In previous meetings, Bowring noted the process was instigated by the net CONE for future BRAs falling with the shift to a combined cycle turbine as the reference resource. FERC since has granted PJM’s request to keep the reference resource as a combustion turbine.
Gregory Poulos, executive director of the Consumer Advocates of the PJM States, said the advocates have been troubled by the lack of a metric to demonstrate the RTO’s concerns that generation owners may be considering pulling their resources out of black start service.
Stakeholders Discuss Uplift Costs Seen During January Storms
PJM presented the impact winter storms during January had on uplift payments, which amounted to nearly $332 million between Jan. 19 and 23.
Storms falling on long holiday weekends have proven to be a challenge for PJM, as gas resources typically must purchase a package with a steady rate of fuel when nominating for supply on weekends and holidays. (See PJM: ‘Conservative Operations’ Maintained Reliability During Jan. 2024 Storm.)
Senior Dispatch Manager Kevin Hatch said the Martin Luther King Jr. Day weekend saw highly variable load, which complicated efforts to block schedule gas. The start of the weekend was forecast to have fairly modest loads, but ramped up to some of the highest winter peaks PJM has seen. Gas pipelines already had restrictions in place going into the weekend, and there was uncertainty about whether resources connected to those pipelines would be able to get fuel on the spot market.
PJM also had some resources start ahead of time so that any equipment failures associated with start-ups could be resolved before the storms rolled in. Once those units were online, Hatch said operators sought to avoid cycling them on and off throughout the storm to ensure they could remain available.

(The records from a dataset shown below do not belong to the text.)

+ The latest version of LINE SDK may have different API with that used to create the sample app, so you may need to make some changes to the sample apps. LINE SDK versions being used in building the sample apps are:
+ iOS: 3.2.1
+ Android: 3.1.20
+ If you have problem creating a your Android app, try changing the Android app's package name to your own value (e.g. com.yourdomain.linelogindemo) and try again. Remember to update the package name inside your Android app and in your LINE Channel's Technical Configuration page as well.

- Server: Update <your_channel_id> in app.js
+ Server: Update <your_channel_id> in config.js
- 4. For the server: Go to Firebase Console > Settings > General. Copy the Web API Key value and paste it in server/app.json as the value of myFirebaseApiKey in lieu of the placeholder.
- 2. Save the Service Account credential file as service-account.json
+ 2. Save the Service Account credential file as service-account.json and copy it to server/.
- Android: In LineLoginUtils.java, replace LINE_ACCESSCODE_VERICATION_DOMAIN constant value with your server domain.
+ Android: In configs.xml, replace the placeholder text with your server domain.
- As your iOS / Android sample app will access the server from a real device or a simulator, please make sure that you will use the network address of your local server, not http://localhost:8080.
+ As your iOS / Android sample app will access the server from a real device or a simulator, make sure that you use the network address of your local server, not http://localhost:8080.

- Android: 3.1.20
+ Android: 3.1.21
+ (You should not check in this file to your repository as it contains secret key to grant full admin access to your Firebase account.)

The RTO employed a new conservative operations procedure established after December 2022’s Winter Storm Elliott, allowing operators to commit resources in advance when they believe those units could have difficulty procuring fuel or otherwise are at risk of not being able available. Several stakeholders have argued the practice violates market principles and significantly increased uplift costs.
The majority of the uplift was balancing operating reserve credits, amounting to $206 million, while day-ahead operating reserve credits accounted for an additional $126 million.
In addition to impacts on the energy market, the amount of uplift paid during the January storm had a notable effect on the net CONE aspect of the capacity market, said Adrien Ford, director of wholesale market development for Constellation Energy.
“This is not acceptable to continue on the path that we’re on,” she said. “I’d like to note that this tie in is not just energy and uplift … but also net CONE.”
Members Committee
Stakeholders Endorse Changes to MC Webinar Scope
The MC endorsed reducing the number of reports delivered to the committee via the webinars held between its face-to-face meetings.
The revisions to Manual 34 were advanced by Calpine and seconded by Vistra in an effort to move substantive discussions to venues that are attended by a wider spectrum of PJM’s membership. (See “Manual Revisions Seek to Reimagine Role of MC Webinar,” PJM MRC/MC Briefs: Feb. 20, 2025.)
Vistra’s Heinle said the March 17 webinar included a fervent discussion about how load bids in the day-ahead market. He argued it would have been beneficial for more participants to be involved.
The language also shifts PJM’s regulatory, system and market operations reports to the MC, along with reports delivered by the Monitor and the Organization of PJM States Inc. Interregional coordination reports would be moved to the MIC.
The changes also would move the timing of the webinars to be held on the week following MC meetings, with the possibility of it being canceled if there is little to discuss. Currently it is held on the Monday before the committee meets.